Коул не ответил ей, он просто был с ней рядом, позволяя ей самой делать шаги. И не существовало на свете другого места, где бы ему хотелось быть в эту минуту.
– Я выстроила новую жизнь. Я не хочу, чтобы кто-то знал. – Ее затрясло, это было адреналиновое последствие шока. – Он был здесь. В моем домике. В моей спальне. В моей постели. Откуда он здесь взялся, как он смог вернуться?
– Он не вернулся, Оливия. Себастьян Джордж мертв. Это что-то другое или кто-то другой.
Ее глаза расширились, на лице появилось выражение отчаяния.
– Кто мог это сделать? Зачем?
Она сильнее укуталась в одеяло и потянулась за кружкой с чаем. Сделала глоток, пролив немного на халат. Ее сильно трясло.
– Ягоды шиповника… – Оливия судорожно вздохнула. – Это символ осени. Как дикая черника и крики гусей, улетающих на юг, как запах приближающегося снега. Пора заканчивать охоту
Голос Оливии прервался. Она помолчала, беря себя в руки.
– Эти слова сказал мне он. Откуда кто-то другой мог обо всем этом узнать: о ягодах шиповника, о чернике и о том, что они значат для меня?
Оливия уставилась в пустоту, в прошлое, в глазах метался страх.
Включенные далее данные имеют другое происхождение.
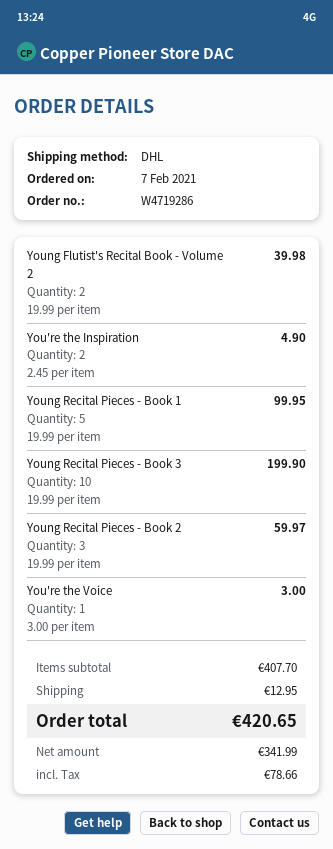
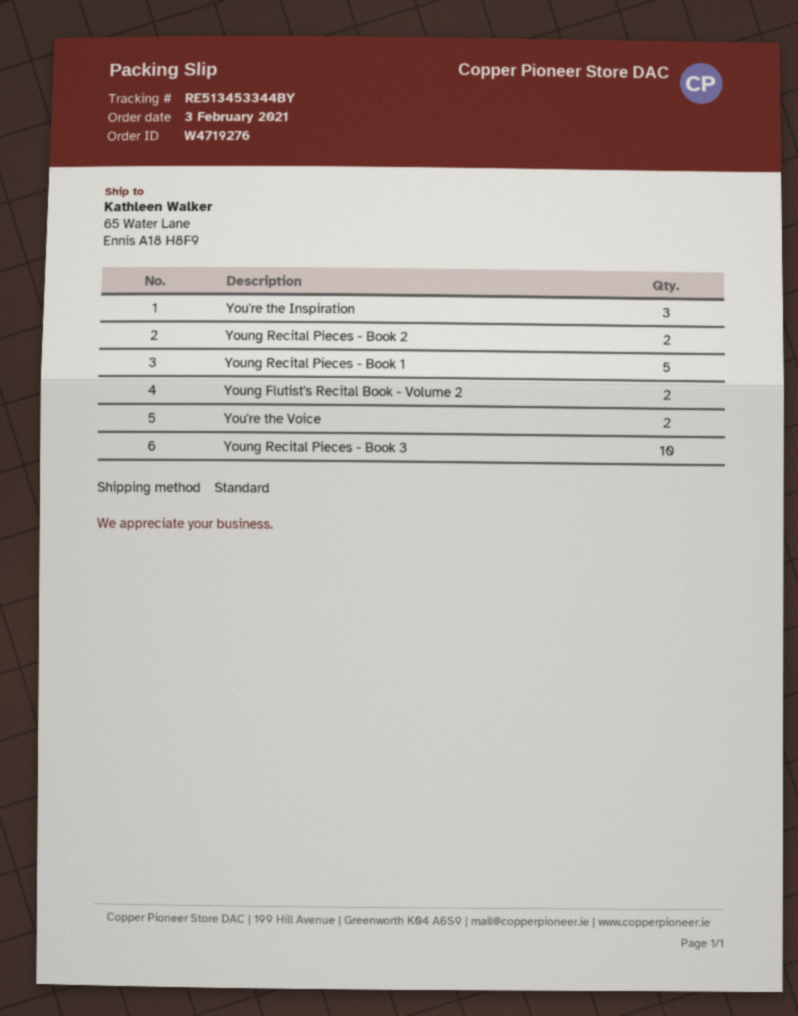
order number: W4719286 -> W4719276
order date: 2021-02-07 -> 2021-02-03
shipping method: DHL -> standard
You're the Inspiration: 2 -> 3
Young Recital Pieces - Book 2: 3 -> 2
You're the Voice: 1 -> 2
– Он продержал меня всю зиму. Я поняла, что пришла весна, когда дни стали длиннее. Я видела свет через щели в досках сарая. Слышала звон капели и звук просачивающейся в лачугу воды. Чувствовала по запаху леса и земли вокруг сарая. Он держал меня в темноте, и у меня обострился нюх. Когда он приближался, я всегда слышала его запах. Я знаю его запах, я бы узнала его где угодно. Я почувствовала это зловоние на простынях моей постели.
– Это иллюзия, Лив. Он никак не мог здесь оказаться. Он мертв. Кто-то другой сделал это.
Оливия с грохотом опустила кружку на маленький столик возле кресла.
– Кто?! Черт подери, кто? Зачем?!
– Я не знаю, зачем и кто, но знаю вот что: я посмотрел историю убийств в Уотт-Лейк и увидел фото выжившей жертвы. Я узнал тебя мгновенно. Если я это смог, то сможет и любой другой. Думаю, кто-то узнал тебя и теперь использует это, чтобы тебя напугать. Это единственное объяснение.
– А шиповник?
– Наверняка в истории об убийствах найдется упоминание о шиповнике.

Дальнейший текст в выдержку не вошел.